== Task instructions ==
As the answer, set down the lines below from the one containing "2018: 490000000 -> 390165000" through the one containing "2022-11-18: none -> 0.61", exactly and inclusively, and no others.

Top of Source data

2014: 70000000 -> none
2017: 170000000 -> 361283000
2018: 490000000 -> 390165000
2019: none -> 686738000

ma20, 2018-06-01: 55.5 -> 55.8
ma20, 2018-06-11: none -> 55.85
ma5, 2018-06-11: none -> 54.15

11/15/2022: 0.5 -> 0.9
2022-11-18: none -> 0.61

Bottom of Source data
Top of Source data

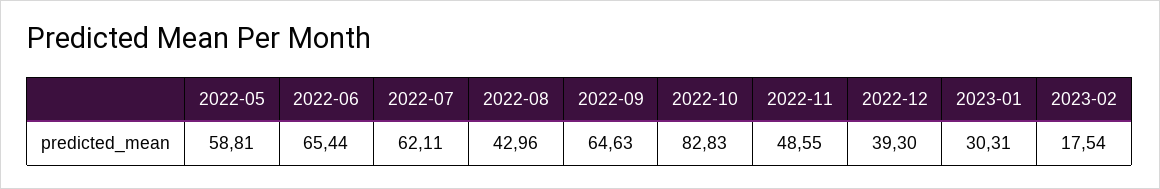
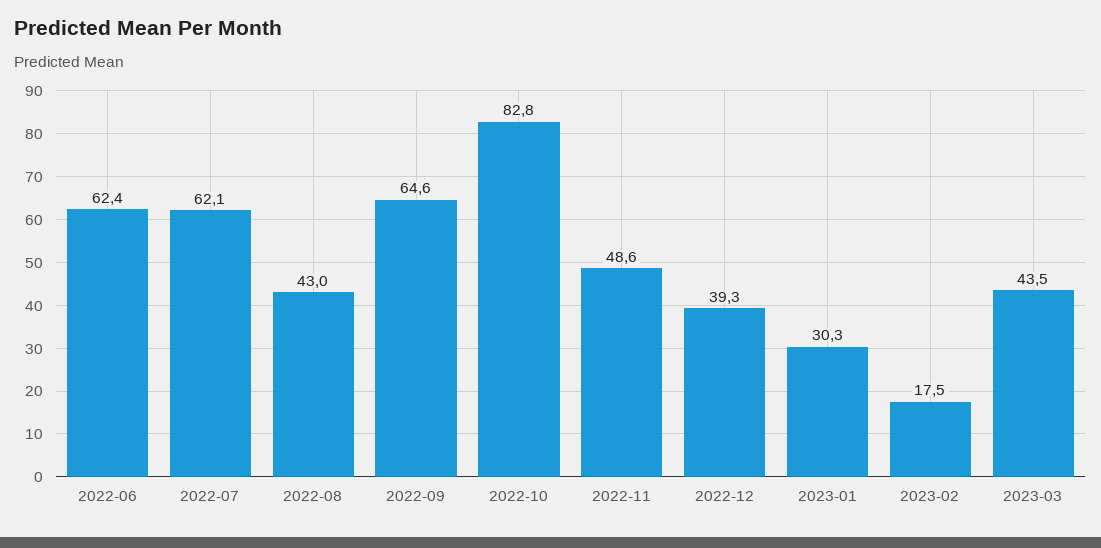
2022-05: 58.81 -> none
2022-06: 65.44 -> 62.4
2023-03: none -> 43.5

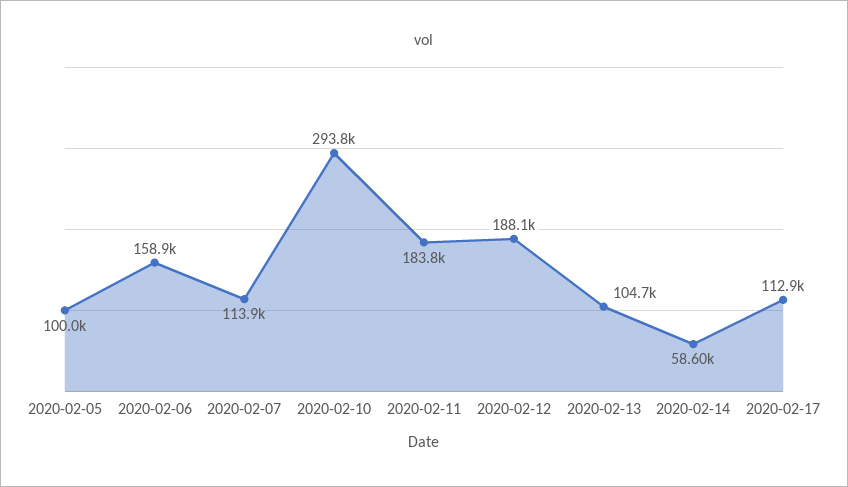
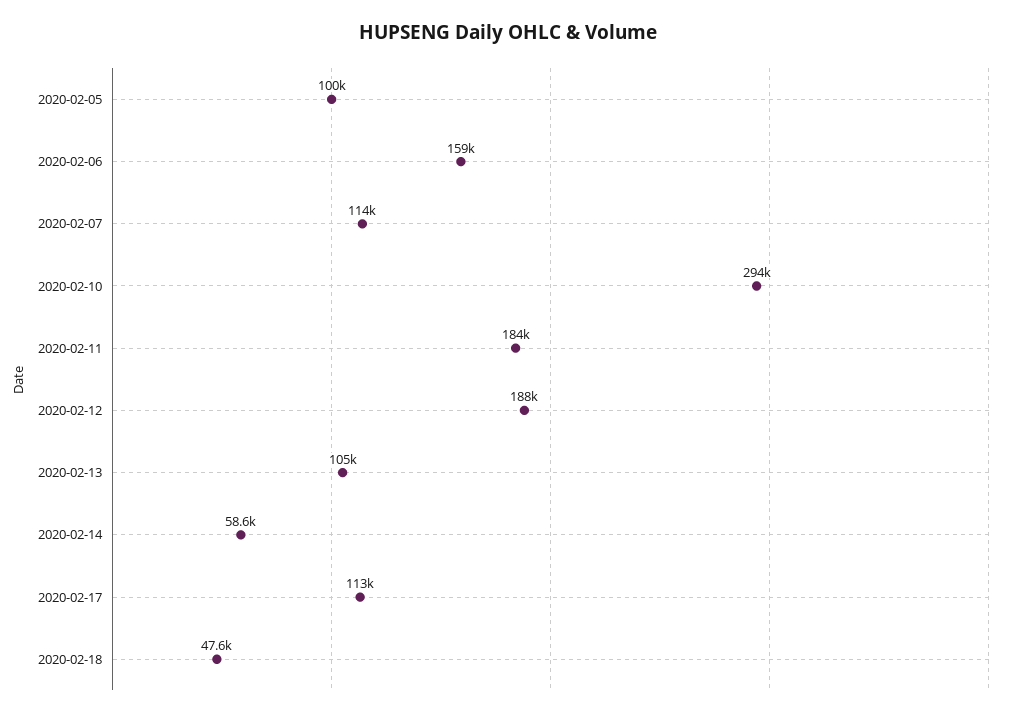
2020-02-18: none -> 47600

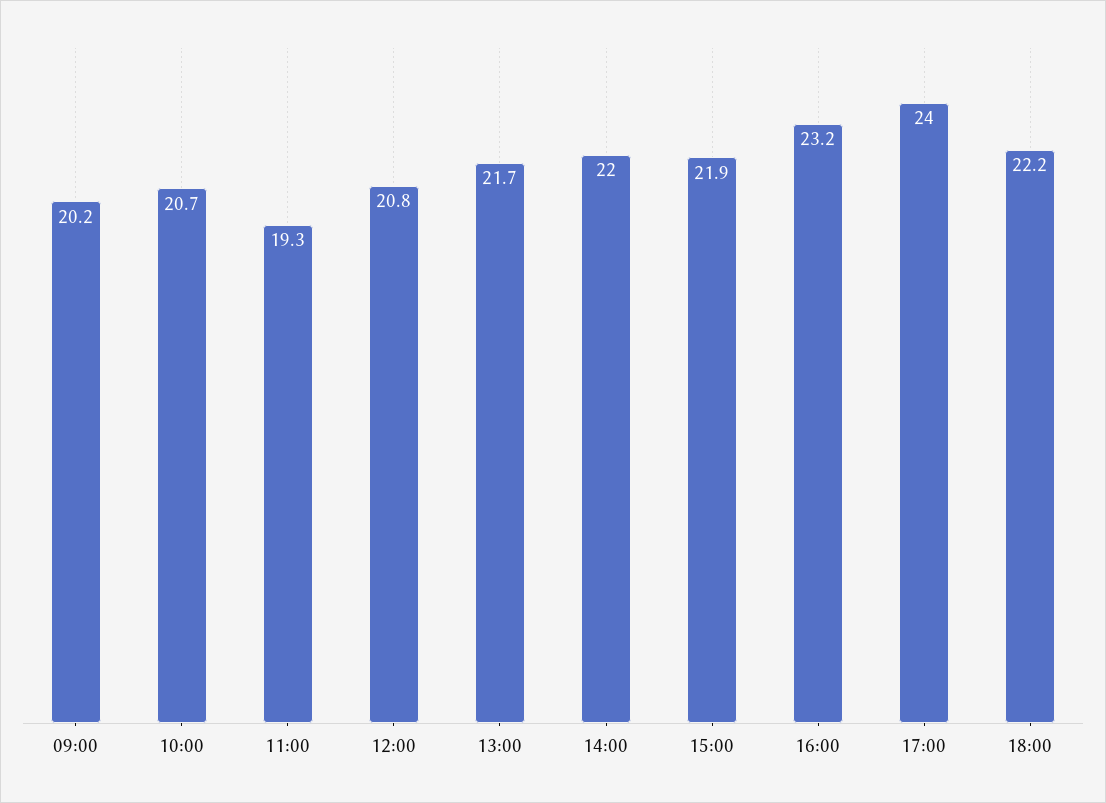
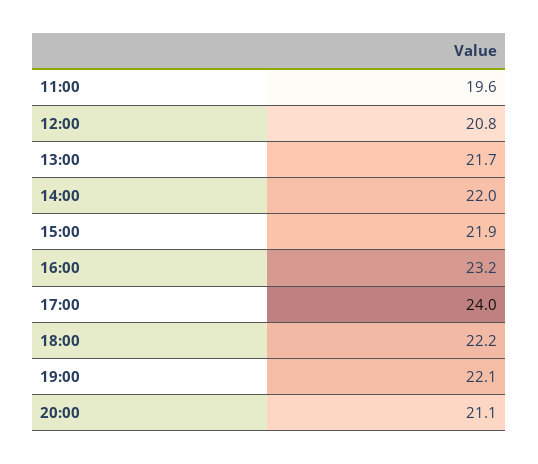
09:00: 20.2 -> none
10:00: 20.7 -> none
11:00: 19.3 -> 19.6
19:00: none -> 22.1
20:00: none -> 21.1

Bottom of Source data

== Response area ==
2018: 490000000 -> 390165000
2019: none -> 686738000

ma20, 2018-06-01: 55.5 -> 55.8
ma20, 2018-06-11: none -> 55.85
ma5, 2018-06-11: none -> 54.15

11/15/2022: 0.5 -> 0.9
2022-11-18: none -> 0.61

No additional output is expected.